Write out, unchanged, the lines from the one holding "Hugo Twill Shorts- Navy: 9 -> 6" to the close of the listing. Both the first and last lines belong in it.

[Start of Attachment]

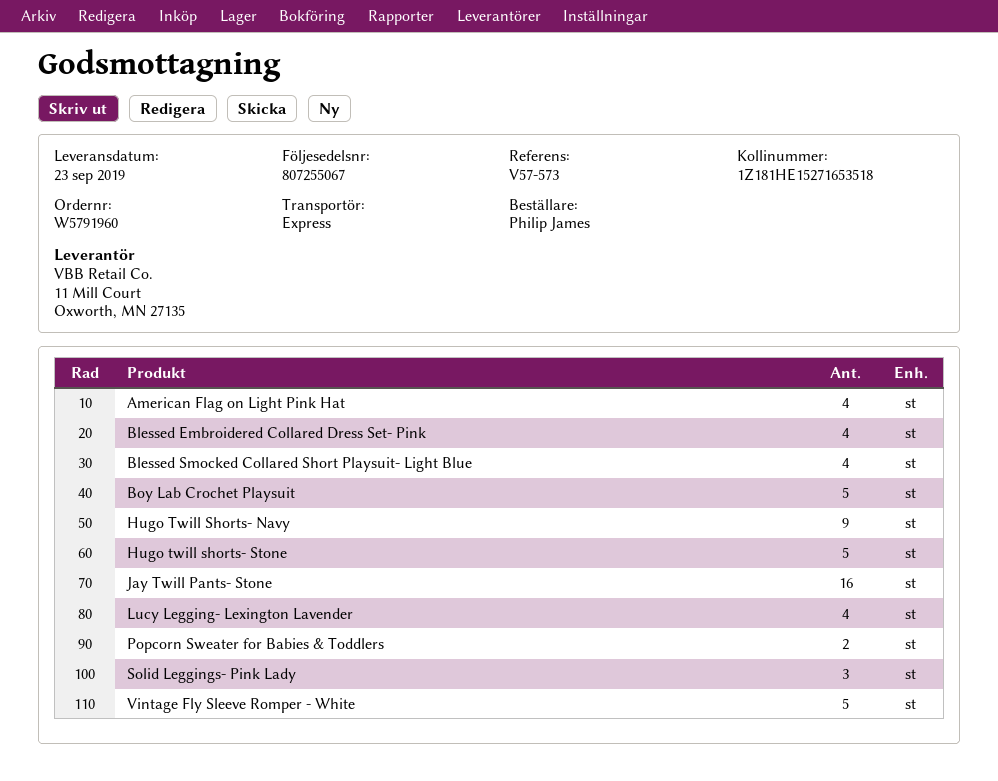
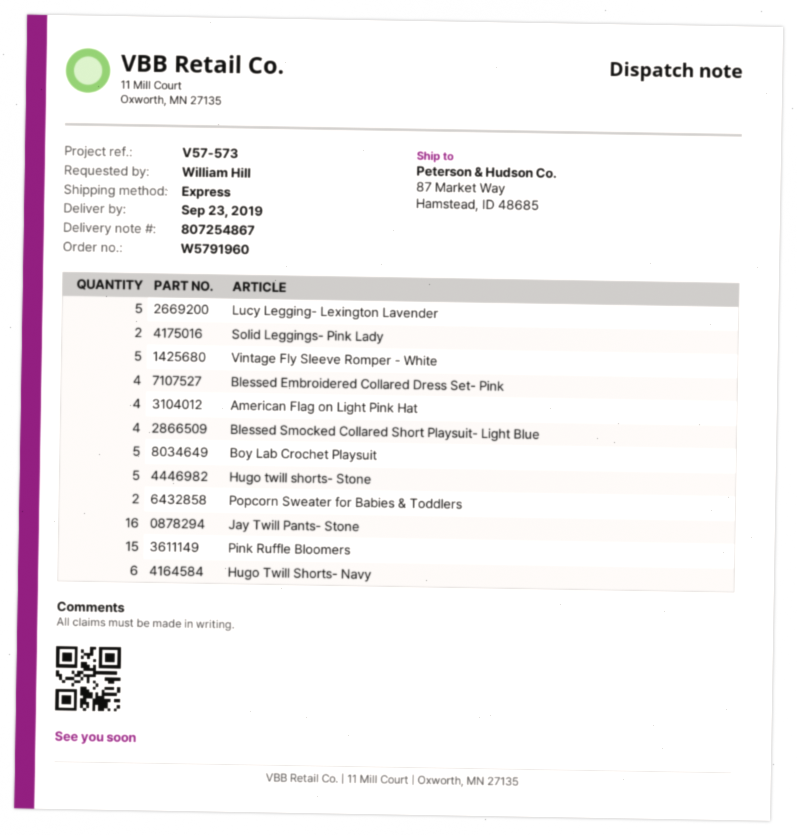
delivery note number: 807255067 -> 807254867
ordered by: Philip James -> William Hill
Hugo Twill Shorts- Navy: 9 -> 6
Lucy Legging- Lexington Lavender: 4 -> 5
Solid Leggings- Pink Lady: 3 -> 2
Pink Ruffle Bloomers: none -> 15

[End of Attachment]

* Worked solution:
Hugo Twill Shorts- Navy: 9 -> 6
Lucy Legging- Lexington Lavender: 4 -> 5
Solid Leggings- Pink Lady: 3 -> 2
Pink Ruffle Bloomers: none -> 15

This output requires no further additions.